### Materials provided ###
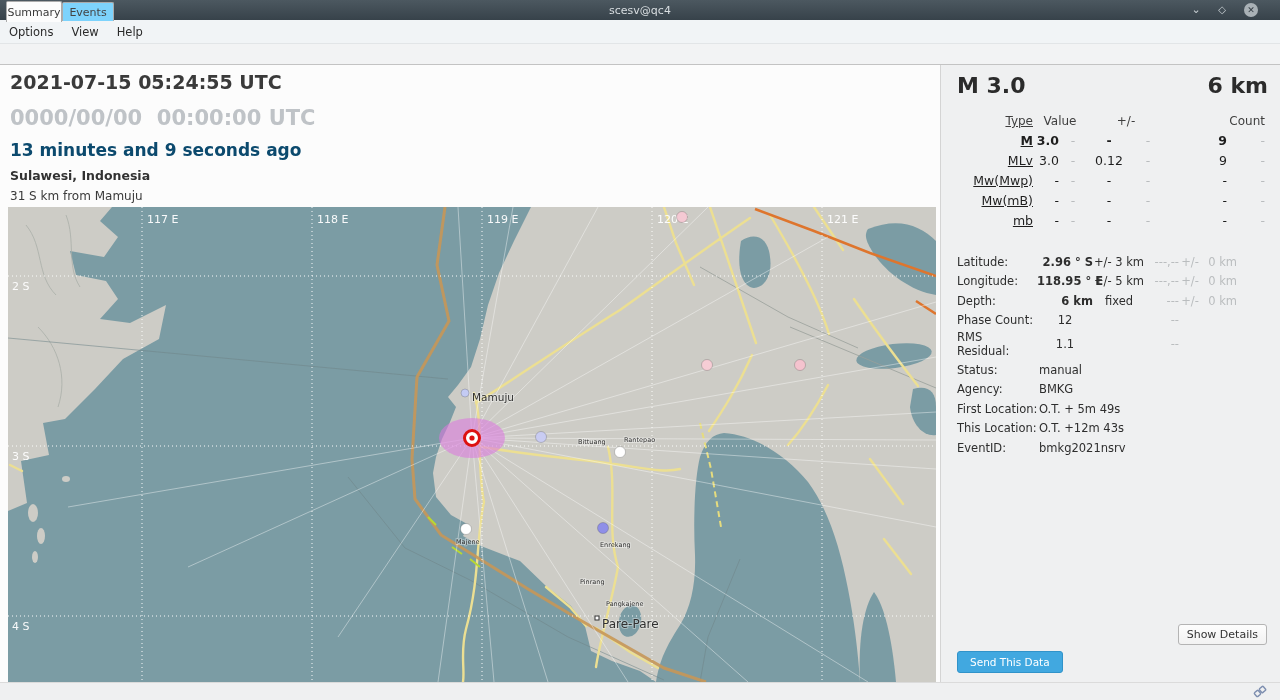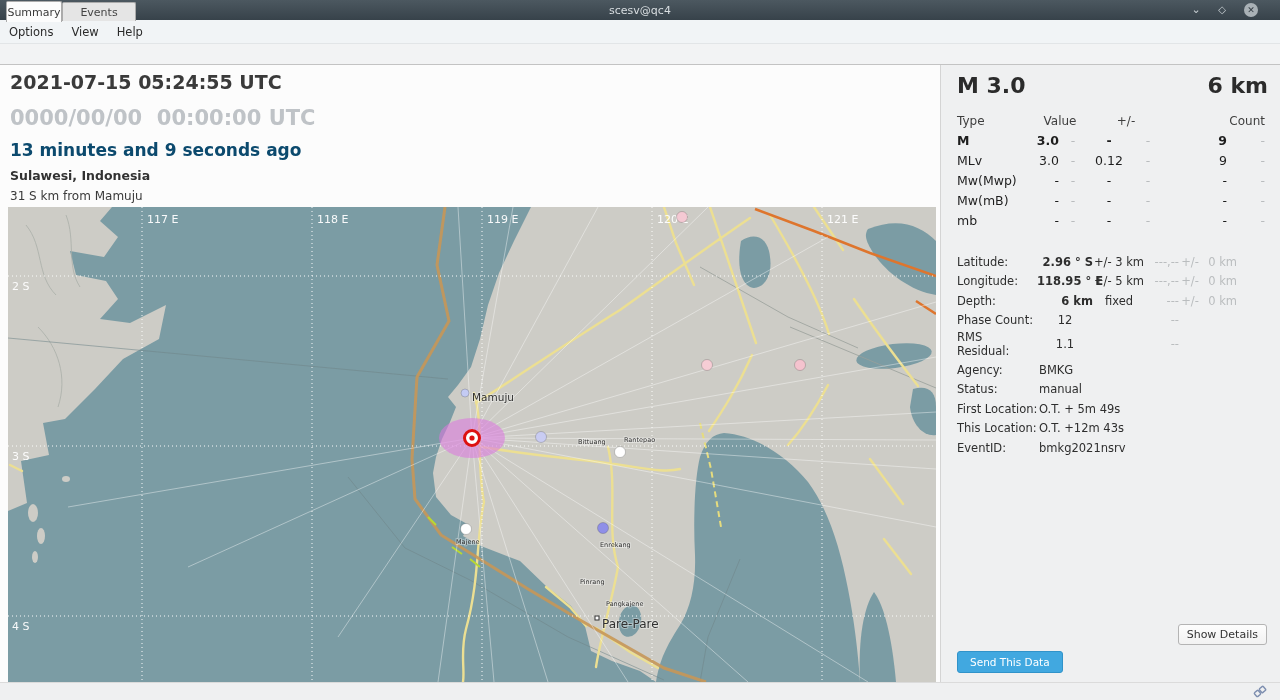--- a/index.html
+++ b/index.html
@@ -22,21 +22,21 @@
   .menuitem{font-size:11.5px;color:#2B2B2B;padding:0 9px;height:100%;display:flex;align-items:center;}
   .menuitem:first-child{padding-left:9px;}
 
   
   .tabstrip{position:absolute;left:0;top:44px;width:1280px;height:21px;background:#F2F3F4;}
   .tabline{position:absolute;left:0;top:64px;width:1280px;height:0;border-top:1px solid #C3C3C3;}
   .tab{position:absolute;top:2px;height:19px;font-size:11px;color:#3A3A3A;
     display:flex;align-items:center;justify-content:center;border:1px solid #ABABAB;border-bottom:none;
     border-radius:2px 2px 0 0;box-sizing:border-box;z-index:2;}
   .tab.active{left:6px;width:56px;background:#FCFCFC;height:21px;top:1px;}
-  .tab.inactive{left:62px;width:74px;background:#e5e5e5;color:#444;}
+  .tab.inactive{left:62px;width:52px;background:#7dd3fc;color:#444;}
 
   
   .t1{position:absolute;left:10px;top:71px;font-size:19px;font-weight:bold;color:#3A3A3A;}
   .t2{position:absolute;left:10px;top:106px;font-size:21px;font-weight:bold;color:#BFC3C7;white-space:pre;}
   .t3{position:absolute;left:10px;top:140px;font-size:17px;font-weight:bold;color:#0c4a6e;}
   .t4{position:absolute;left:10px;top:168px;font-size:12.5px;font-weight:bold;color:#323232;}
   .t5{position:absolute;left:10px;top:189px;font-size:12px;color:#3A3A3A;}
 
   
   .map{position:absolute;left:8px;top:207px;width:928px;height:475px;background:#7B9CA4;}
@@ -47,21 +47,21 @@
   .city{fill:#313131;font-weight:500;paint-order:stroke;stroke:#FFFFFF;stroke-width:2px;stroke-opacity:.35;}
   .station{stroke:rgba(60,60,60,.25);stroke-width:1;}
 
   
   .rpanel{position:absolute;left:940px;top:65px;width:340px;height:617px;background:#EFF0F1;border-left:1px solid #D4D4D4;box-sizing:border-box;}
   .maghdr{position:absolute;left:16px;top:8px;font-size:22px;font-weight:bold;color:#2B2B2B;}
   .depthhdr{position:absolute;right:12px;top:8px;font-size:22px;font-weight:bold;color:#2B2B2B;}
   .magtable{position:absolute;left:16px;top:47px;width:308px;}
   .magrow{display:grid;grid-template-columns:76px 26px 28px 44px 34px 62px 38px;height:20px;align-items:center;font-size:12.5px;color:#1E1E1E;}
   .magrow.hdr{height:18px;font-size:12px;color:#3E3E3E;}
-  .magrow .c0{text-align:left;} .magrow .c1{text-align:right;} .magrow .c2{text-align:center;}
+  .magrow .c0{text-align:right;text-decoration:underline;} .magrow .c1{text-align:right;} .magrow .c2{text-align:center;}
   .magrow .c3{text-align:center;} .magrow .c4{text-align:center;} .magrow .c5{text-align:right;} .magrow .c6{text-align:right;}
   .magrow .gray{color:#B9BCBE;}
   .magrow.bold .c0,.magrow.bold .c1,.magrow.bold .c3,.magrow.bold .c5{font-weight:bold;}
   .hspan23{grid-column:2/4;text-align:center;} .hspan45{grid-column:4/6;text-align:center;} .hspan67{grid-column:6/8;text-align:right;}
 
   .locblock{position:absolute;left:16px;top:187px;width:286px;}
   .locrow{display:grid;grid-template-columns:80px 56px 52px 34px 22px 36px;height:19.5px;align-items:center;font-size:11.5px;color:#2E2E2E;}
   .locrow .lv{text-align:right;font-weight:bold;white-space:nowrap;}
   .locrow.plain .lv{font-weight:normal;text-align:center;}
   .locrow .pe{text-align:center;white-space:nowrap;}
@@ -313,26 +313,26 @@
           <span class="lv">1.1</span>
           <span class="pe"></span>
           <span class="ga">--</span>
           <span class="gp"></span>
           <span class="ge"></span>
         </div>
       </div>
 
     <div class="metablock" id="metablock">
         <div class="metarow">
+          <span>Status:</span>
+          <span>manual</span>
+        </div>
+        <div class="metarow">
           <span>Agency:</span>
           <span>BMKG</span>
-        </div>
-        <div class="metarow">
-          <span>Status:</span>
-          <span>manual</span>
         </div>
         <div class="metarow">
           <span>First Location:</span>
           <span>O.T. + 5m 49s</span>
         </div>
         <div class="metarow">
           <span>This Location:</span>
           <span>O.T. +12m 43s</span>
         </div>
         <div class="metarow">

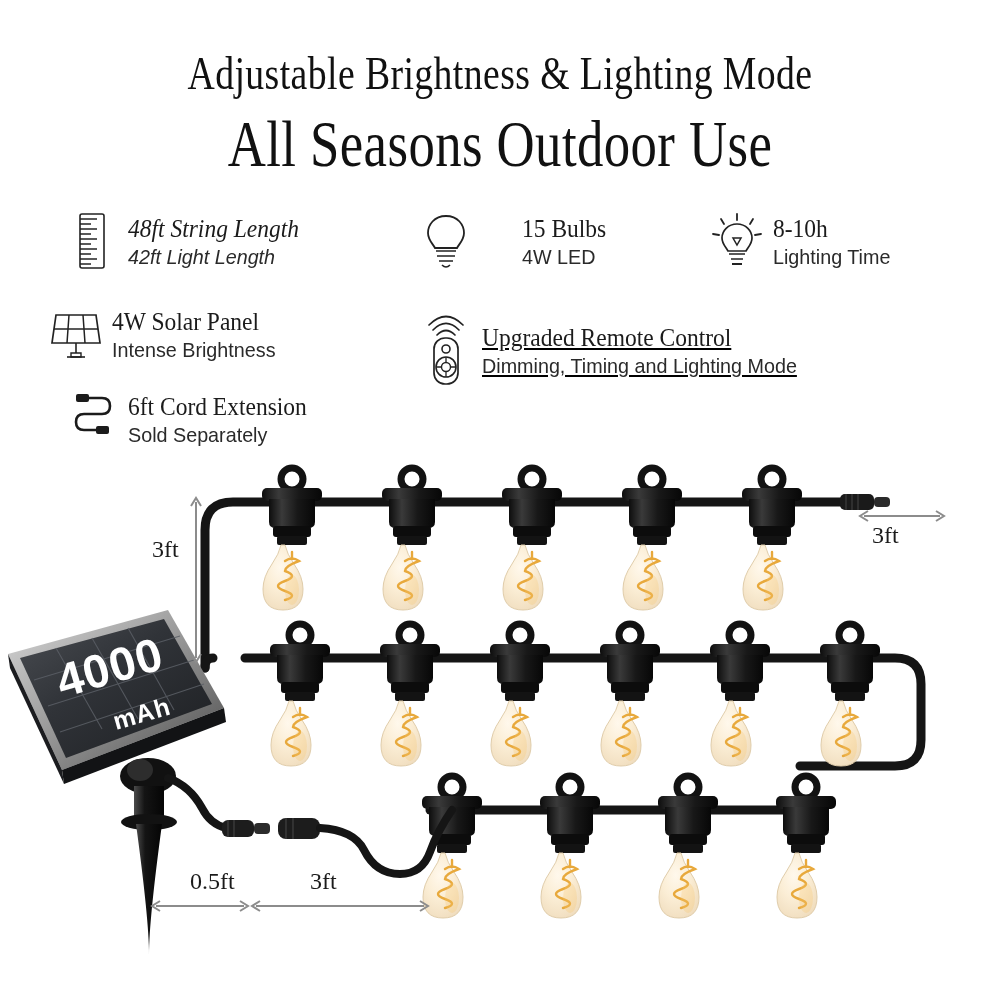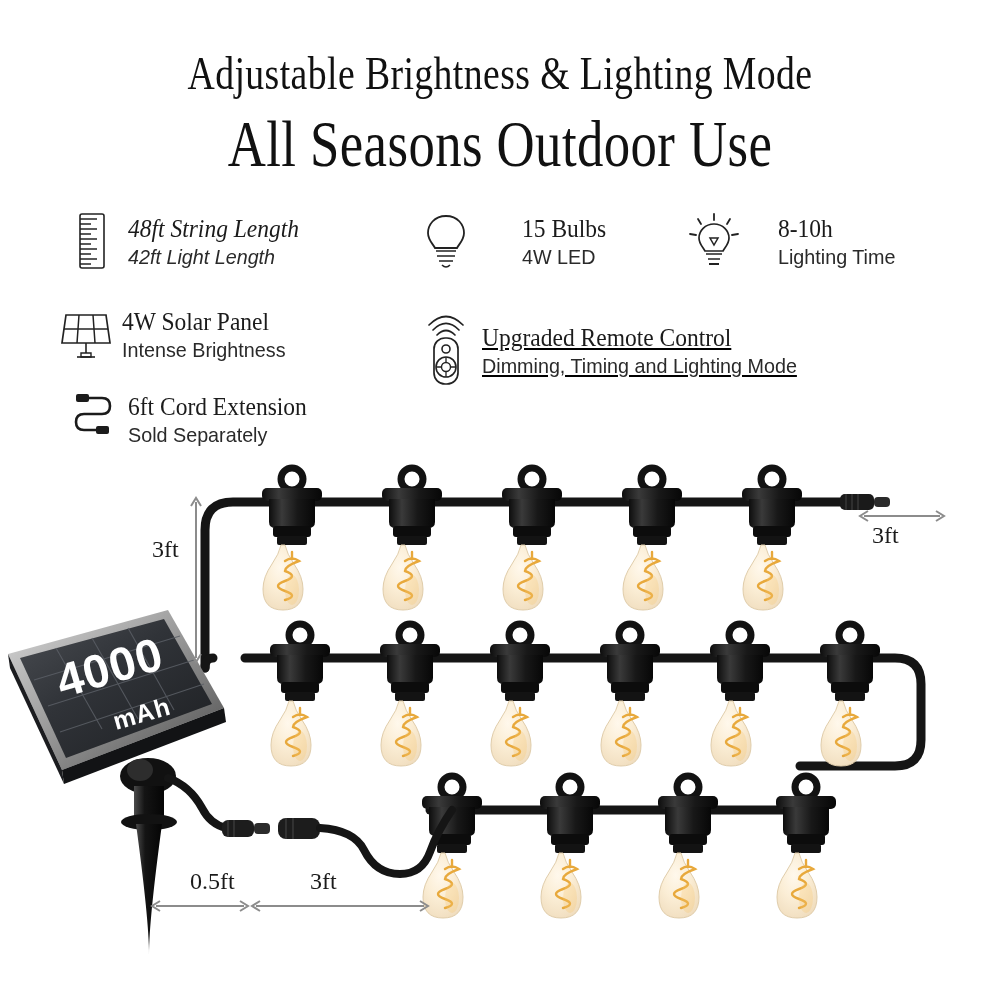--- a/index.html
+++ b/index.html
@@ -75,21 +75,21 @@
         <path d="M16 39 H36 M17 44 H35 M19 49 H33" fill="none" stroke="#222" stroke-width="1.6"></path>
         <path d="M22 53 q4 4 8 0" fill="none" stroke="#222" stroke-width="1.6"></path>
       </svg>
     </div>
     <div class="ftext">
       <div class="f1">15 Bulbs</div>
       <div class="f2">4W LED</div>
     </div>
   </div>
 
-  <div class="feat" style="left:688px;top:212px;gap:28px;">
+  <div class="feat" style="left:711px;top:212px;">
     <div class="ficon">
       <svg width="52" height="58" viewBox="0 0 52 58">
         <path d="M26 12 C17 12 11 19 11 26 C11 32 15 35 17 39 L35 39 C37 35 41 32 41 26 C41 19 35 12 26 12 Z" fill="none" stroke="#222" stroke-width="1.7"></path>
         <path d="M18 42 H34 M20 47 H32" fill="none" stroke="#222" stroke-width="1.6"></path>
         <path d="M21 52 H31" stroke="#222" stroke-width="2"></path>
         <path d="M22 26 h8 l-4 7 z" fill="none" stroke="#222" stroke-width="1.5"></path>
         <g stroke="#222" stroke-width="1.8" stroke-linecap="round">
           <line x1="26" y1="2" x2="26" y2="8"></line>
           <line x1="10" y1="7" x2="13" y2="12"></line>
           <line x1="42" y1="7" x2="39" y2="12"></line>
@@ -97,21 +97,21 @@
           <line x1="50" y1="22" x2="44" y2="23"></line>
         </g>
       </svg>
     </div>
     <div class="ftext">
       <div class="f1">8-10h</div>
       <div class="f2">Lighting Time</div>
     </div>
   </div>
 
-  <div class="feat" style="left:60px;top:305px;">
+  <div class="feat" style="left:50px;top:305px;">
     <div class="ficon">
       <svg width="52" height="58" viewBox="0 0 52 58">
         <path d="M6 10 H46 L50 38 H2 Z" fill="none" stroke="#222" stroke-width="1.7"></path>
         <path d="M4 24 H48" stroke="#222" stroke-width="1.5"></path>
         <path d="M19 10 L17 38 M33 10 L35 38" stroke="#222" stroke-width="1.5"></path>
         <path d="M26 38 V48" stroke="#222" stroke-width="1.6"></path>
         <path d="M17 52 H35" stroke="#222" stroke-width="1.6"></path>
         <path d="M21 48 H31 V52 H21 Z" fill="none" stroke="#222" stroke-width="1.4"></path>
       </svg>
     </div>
###
Problem details:
Please copy the data shown above word for word, omitting the pictures.

Solution to this problem:
--- a/index.html
+++ b/index.html
@@ -22,21 +22,21 @@
   .menuitem{font-size:11.5px;color:#2B2B2B;padding:0 9px;height:100%;display:flex;align-items:center;}
   .menuitem:first-child{padding-left:9px;}
 
   
   .tabstrip{position:absolute;left:0;top:44px;width:1280px;height:21px;background:#F2F3F4;}
   .tabline{position:absolute;left:0;top:64px;width:1280px;height:0;border-top:1px solid #C3C3C3;}
   .tab{position:absolute;top:2px;height:19px;font-size:11px;color:#3A3A3A;
     display:flex;align-items:center;justify-content:center;border:1px solid #ABABAB;border-bottom:none;
     border-radius:2px 2px 0 0;box-sizing:border-box;z-index:2;}
   .tab.active{left:6px;width:56px;background:#FCFCFC;height:21px;top:1px;}
-  .tab.inactive{left:62px;width:74px;background:#e5e5e5;color:#444;}
+  .tab.inactive{left:62px;width:52px;background:#7dd3fc;color:#444;}
 
   
   .t1{position:absolute;left:10px;top:71px;font-size:19px;font-weight:bold;color:#3A3A3A;}
   .t2{position:absolute;left:10px;top:106px;font-size:21px;font-weight:bold;color:#BFC3C7;white-space:pre;}
   .t3{position:absolute;left:10px;top:140px;font-size:17px;font-weight:bold;color:#0c4a6e;}
   .t4{position:absolute;left:10px;top:168px;font-size:12.5px;font-weight:bold;color:#323232;}
   .t5{position:absolute;left:10px;top:189px;font-size:12px;color:#3A3A3A;}
 
   
   .map{position:absolute;left:8px;top:207px;width:928px;height:475px;background:#7B9CA4;}
@@ -47,21 +47,21 @@
   .city{fill:#313131;font-weight:500;paint-order:stroke;stroke:#FFFFFF;stroke-width:2px;stroke-opacity:.35;}
   .station{stroke:rgba(60,60,60,.25);stroke-width:1;}
 
   
   .rpanel{position:absolute;left:940px;top:65px;width:340px;height:617px;background:#EFF0F1;border-left:1px solid #D4D4D4;box-sizing:border-box;}
   .maghdr{position:absolute;left:16px;top:8px;font-size:22px;font-weight:bold;color:#2B2B2B;}
   .depthhdr{position:absolute;right:12px;top:8px;font-size:22px;font-weight:bold;color:#2B2B2B;}
   .magtable{position:absolute;left:16px;top:47px;width:308px;}
   .magrow{display:grid;grid-template-columns:76px 26px 28px 44px 34px 62px 38px;height:20px;align-items:center;font-size:12.5px;color:#1E1E1E;}
   .magrow.hdr{height:18px;font-size:12px;color:#3E3E3E;}
-  .magrow .c0{text-align:left;} .magrow .c1{text-align:right;} .magrow .c2{text-align:center;}
+  .magrow .c0{text-align:right;text-decoration:underline;} .magrow .c1{text-align:right;} .magrow .c2{text-align:center;}
   .magrow .c3{text-align:center;} .magrow .c4{text-align:center;} .magrow .c5{text-align:right;} .magrow .c6{text-align:right;}
   .magrow .gray{color:#B9BCBE;}
   .magrow.bold .c0,.magrow.bold .c1,.magrow.bold .c3,.magrow.bold .c5{font-weight:bold;}
   .hspan23{grid-column:2/4;text-align:center;} .hspan45{grid-column:4/6;text-align:center;} .hspan67{grid-column:6/8;text-align:right;}
 
   .locblock{position:absolute;left:16px;top:187px;width:286px;}
   .locrow{display:grid;grid-template-columns:80px 56px 52px 34px 22px 36px;height:19.5px;align-items:center;font-size:11.5px;color:#2E2E2E;}
   .locrow .lv{text-align:right;font-weight:bold;white-space:nowrap;}
   .locrow.plain .lv{font-weight:normal;text-align:center;}
   .locrow .pe{text-align:center;white-space:nowrap;}
@@ -313,26 +313,26 @@
           <span class="lv">1.1</span>
           <span class="pe"></span>
           <span class="ga">--</span>
           <span class="gp"></span>
           <span class="ge"></span>
         </div>
       </div>
 
     <div class="metablock" id="metablock">
         <div class="metarow">
+          <span>Status:</span>
+          <span>manual</span>
+        </div>
+        <div class="metarow">
           <span>Agency:</span>
           <span>BMKG</span>
-        </div>
-        <div class="metarow">
-          <span>Status:</span>
-          <span>manual</span>
         </div>
         <div class="metarow">
           <span>First Location:</span>
           <span>O.T. + 5m 49s</span>
         </div>
         <div class="metarow">
           <span>This Location:</span>
           <span>O.T. +12m 43s</span>
         </div>
         <div class="metarow">

--- a/index.html
+++ b/index.html
@@ -75,21 +75,21 @@
         <path d="M16 39 H36 M17 44 H35 M19 49 H33" fill="none" stroke="#222" stroke-width="1.6"></path>
         <path d="M22 53 q4 4 8 0" fill="none" stroke="#222" stroke-width="1.6"></path>
       </svg>
     </div>
     <div class="ftext">
       <div class="f1">15 Bulbs</div>
       <div class="f2">4W LED</div>
     </div>
   </div>
 
-  <div class="feat" style="left:688px;top:212px;gap:28px;">
+  <div class="feat" style="left:711px;top:212px;">
     <div class="ficon">
       <svg width="52" height="58" viewBox="0 0 52 58">
         <path d="M26 12 C17 12 11 19 11 26 C11 32 15 35 17 39 L35 39 C37 35 41 32 41 26 C41 19 35 12 26 12 Z" fill="none" stroke="#222" stroke-width="1.7"></path>
         <path d="M18 42 H34 M20 47 H32" fill="none" stroke="#222" stroke-width="1.6"></path>
         <path d="M21 52 H31" stroke="#222" stroke-width="2"></path>
         <path d="M22 26 h8 l-4 7 z" fill="none" stroke="#222" stroke-width="1.5"></path>
         <g stroke="#222" stroke-width="1.8" stroke-linecap="round">
           <line x1="26" y1="2" x2="26" y2="8"></line>
           <line x1="10" y1="7" x2="13" y2="12"></line>
           <line x1="42" y1="7" x2="39" y2="12"></line>
@@ -97,21 +97,21 @@
           <line x1="50" y1="22" x2="44" y2="23"></line>
         </g>
       </svg>
     </div>
     <div class="ftext">
       <div class="f1">8-10h</div>
       <div class="f2">Lighting Time</div>
     </div>
   </div>
 
-  <div class="feat" style="left:60px;top:305px;">
+  <div class="feat" style="left:50px;top:305px;">
     <div class="ficon">
       <svg width="52" height="58" viewBox="0 0 52 58">
         <path d="M6 10 H46 L50 38 H2 Z" fill="none" stroke="#222" stroke-width="1.7"></path>
         <path d="M4 24 H48" stroke="#222" stroke-width="1.5"></path>
         <path d="M19 10 L17 38 M33 10 L35 38" stroke="#222" stroke-width="1.5"></path>
         <path d="M26 38 V48" stroke="#222" stroke-width="1.6"></path>
         <path d="M17 52 H35" stroke="#222" stroke-width="1.6"></path>
         <path d="M21 48 H31 V52 H21 Z" fill="none" stroke="#222" stroke-width="1.4"></path>
       </svg>
     </div>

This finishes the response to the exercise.